**Work to complete**
Restate exactly the lines that run from the start of the records below to the line containing "column Position | position: none -> 3", counting both ends, and nothing else; pictures stay out.
Data to use below:
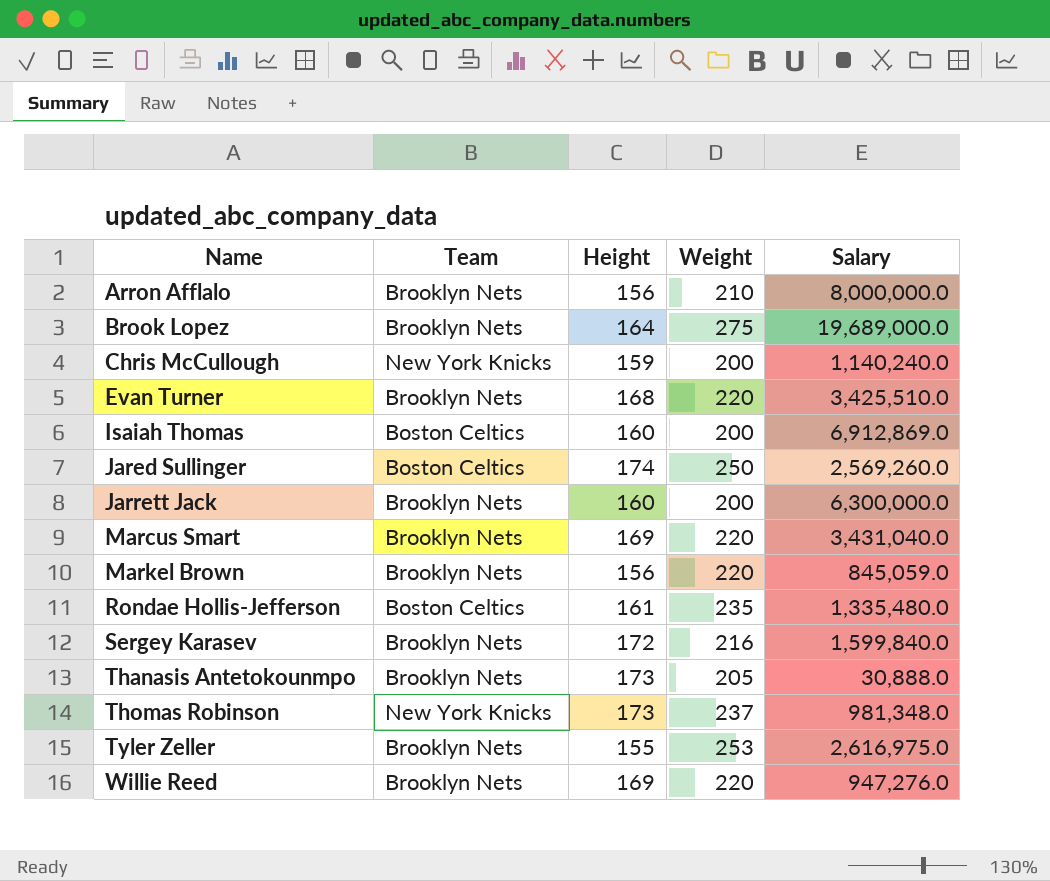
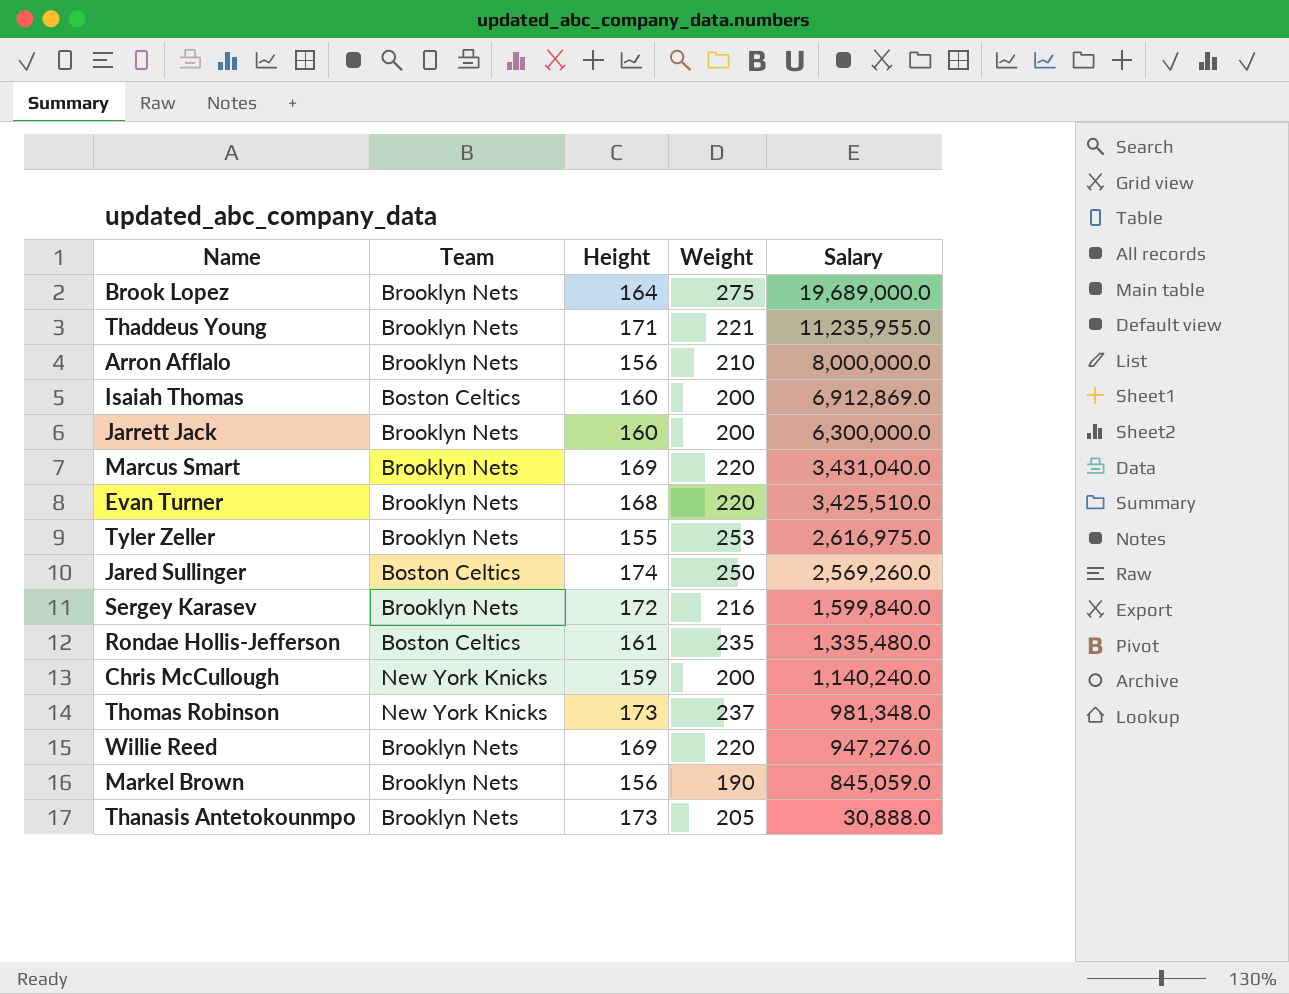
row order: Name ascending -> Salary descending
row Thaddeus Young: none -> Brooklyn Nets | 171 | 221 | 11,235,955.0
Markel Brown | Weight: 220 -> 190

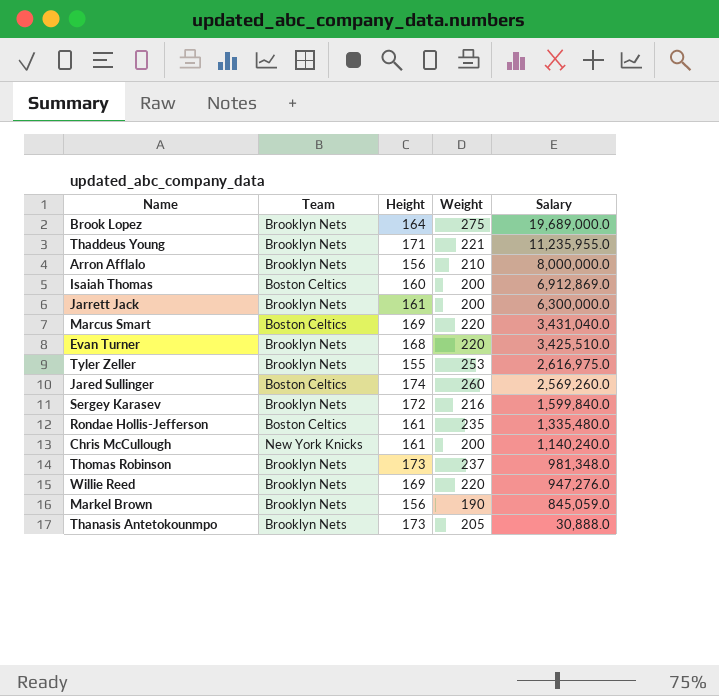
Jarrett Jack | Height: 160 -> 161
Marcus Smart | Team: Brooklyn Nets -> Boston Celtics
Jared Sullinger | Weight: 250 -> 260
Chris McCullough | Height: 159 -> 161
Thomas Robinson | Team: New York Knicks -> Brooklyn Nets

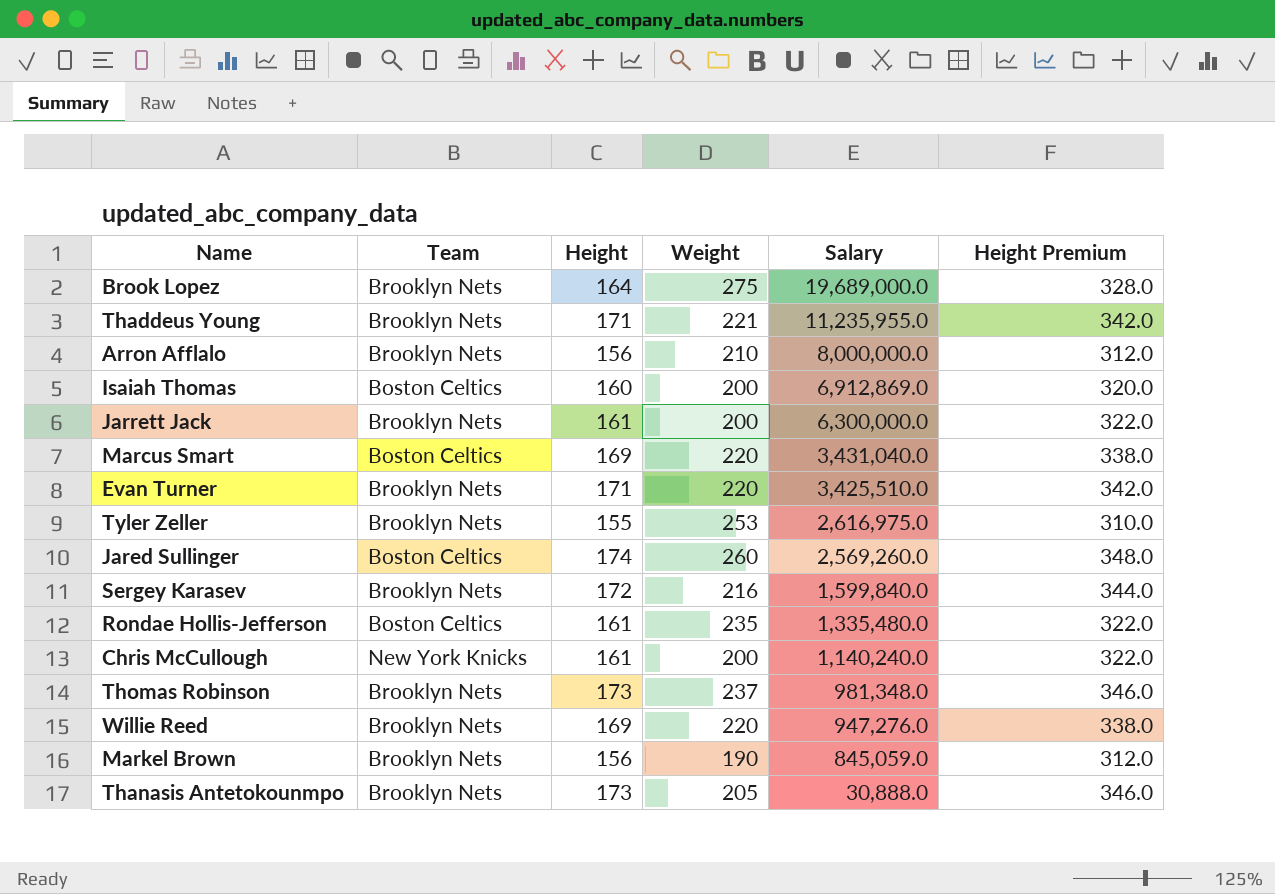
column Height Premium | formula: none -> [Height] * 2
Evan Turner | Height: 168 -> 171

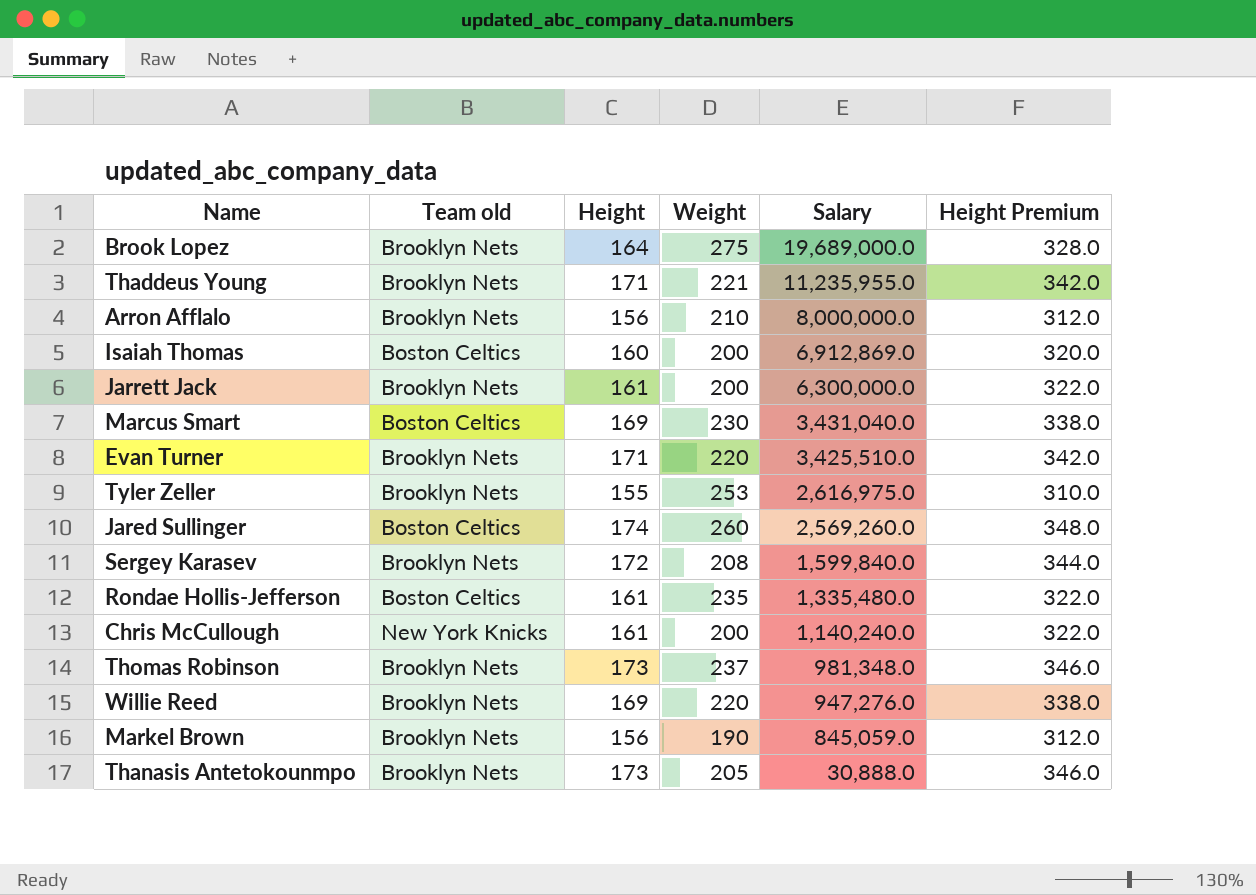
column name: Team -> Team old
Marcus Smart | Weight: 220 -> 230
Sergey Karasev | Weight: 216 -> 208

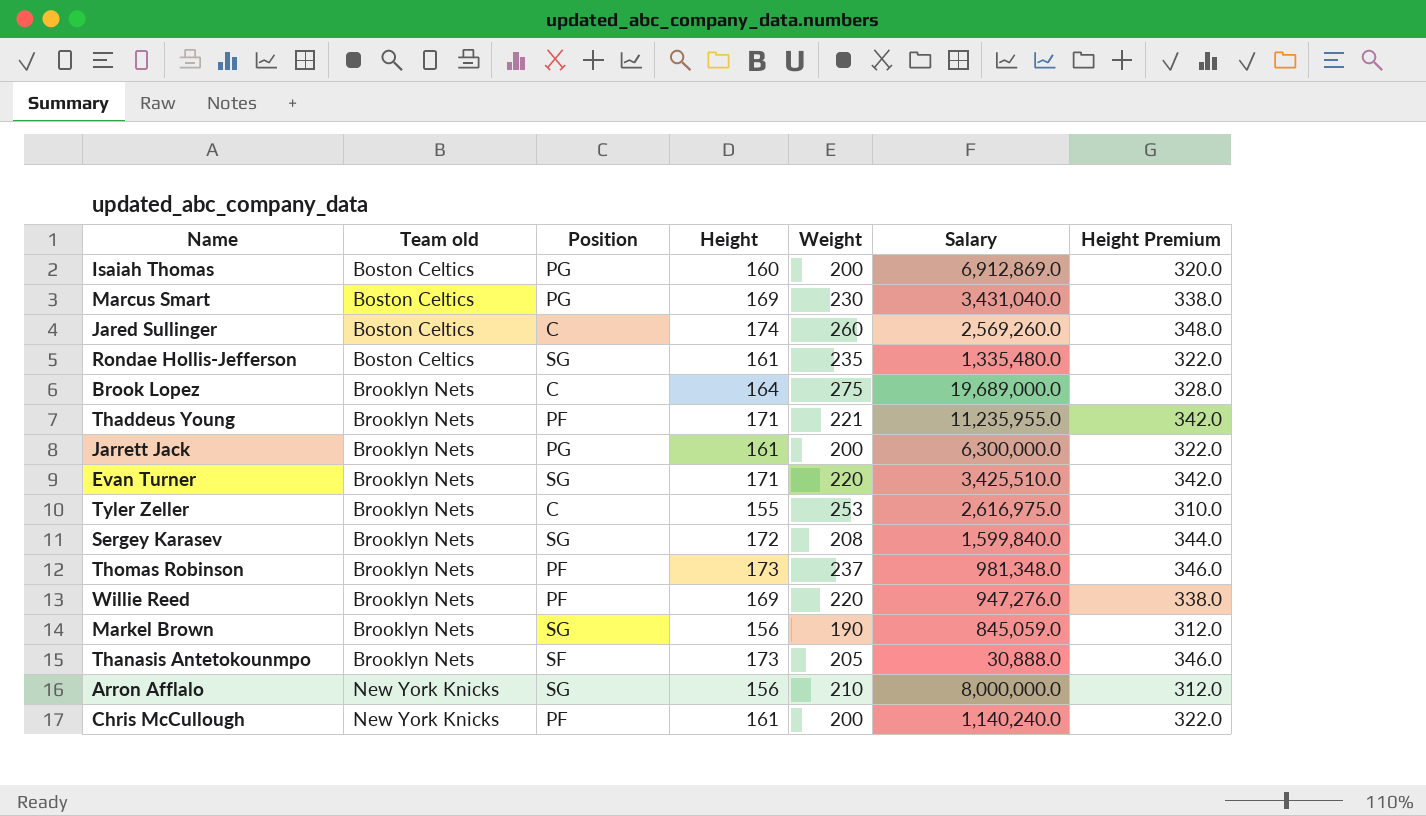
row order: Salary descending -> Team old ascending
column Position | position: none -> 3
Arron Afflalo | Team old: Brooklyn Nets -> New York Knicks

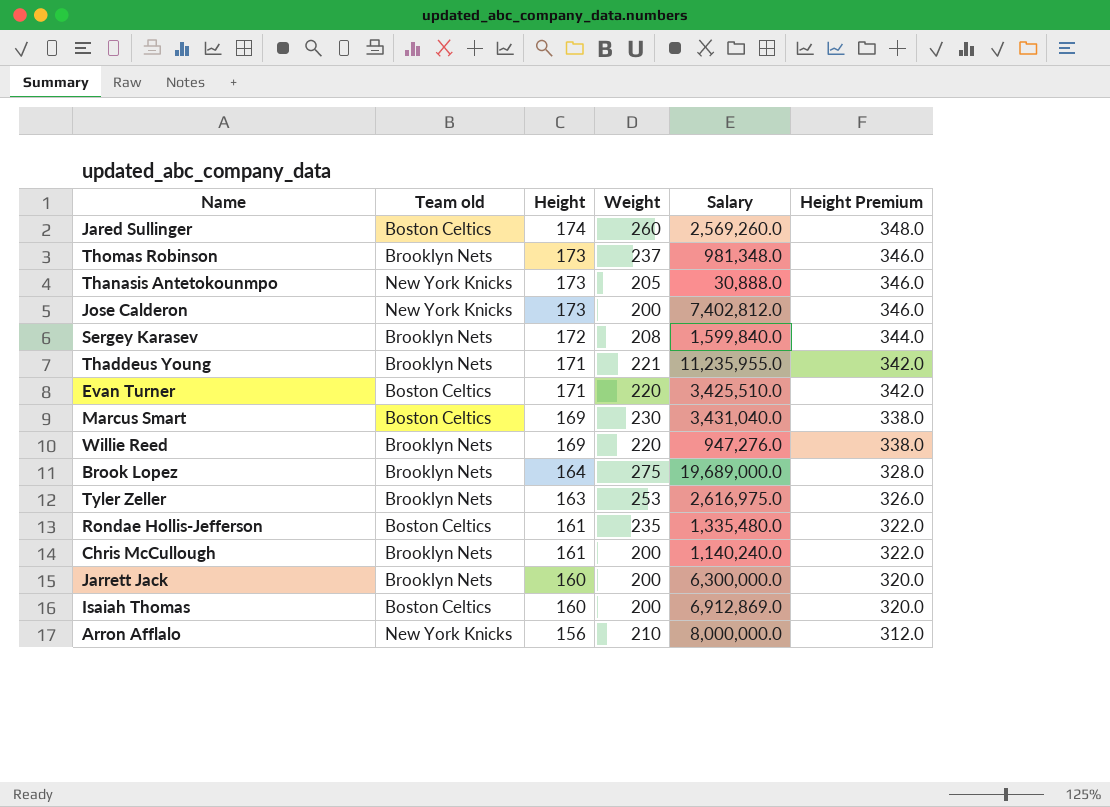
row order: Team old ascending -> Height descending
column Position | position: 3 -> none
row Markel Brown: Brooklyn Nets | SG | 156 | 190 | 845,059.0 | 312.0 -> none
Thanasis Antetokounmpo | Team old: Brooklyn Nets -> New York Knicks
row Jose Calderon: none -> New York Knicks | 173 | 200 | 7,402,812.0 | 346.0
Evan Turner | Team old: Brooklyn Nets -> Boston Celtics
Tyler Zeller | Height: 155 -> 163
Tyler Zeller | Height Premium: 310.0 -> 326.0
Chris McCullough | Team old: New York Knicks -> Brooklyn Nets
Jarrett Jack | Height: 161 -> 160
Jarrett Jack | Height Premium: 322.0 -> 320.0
End of Data to use.
**Response box**
row order: Name ascending -> Salary descending
row Thaddeus Young: none -> Brooklyn Nets | 171 | 221 | 11,235,955.0
Markel Brown | Weight: 220 -> 190

Jarrett Jack | Height: 160 -> 161
Marcus Smart | Team: Brooklyn Nets -> Boston Celtics
Jared Sullinger | Weight: 250 -> 260
Chris McCullough | Height: 159 -> 161
Thomas Robinson | Team: New York Knicks -> Brooklyn Nets

column Height Premium | formula: none -> [Height] * 2
Evan Turner | Height: 168 -> 171

column name: Team -> Team old
Marcus Smart | Weight: 220 -> 230
Sergey Karasev | Weight: 216 -> 208

row order: Salary descending -> Team old ascending
column Position | position: none -> 3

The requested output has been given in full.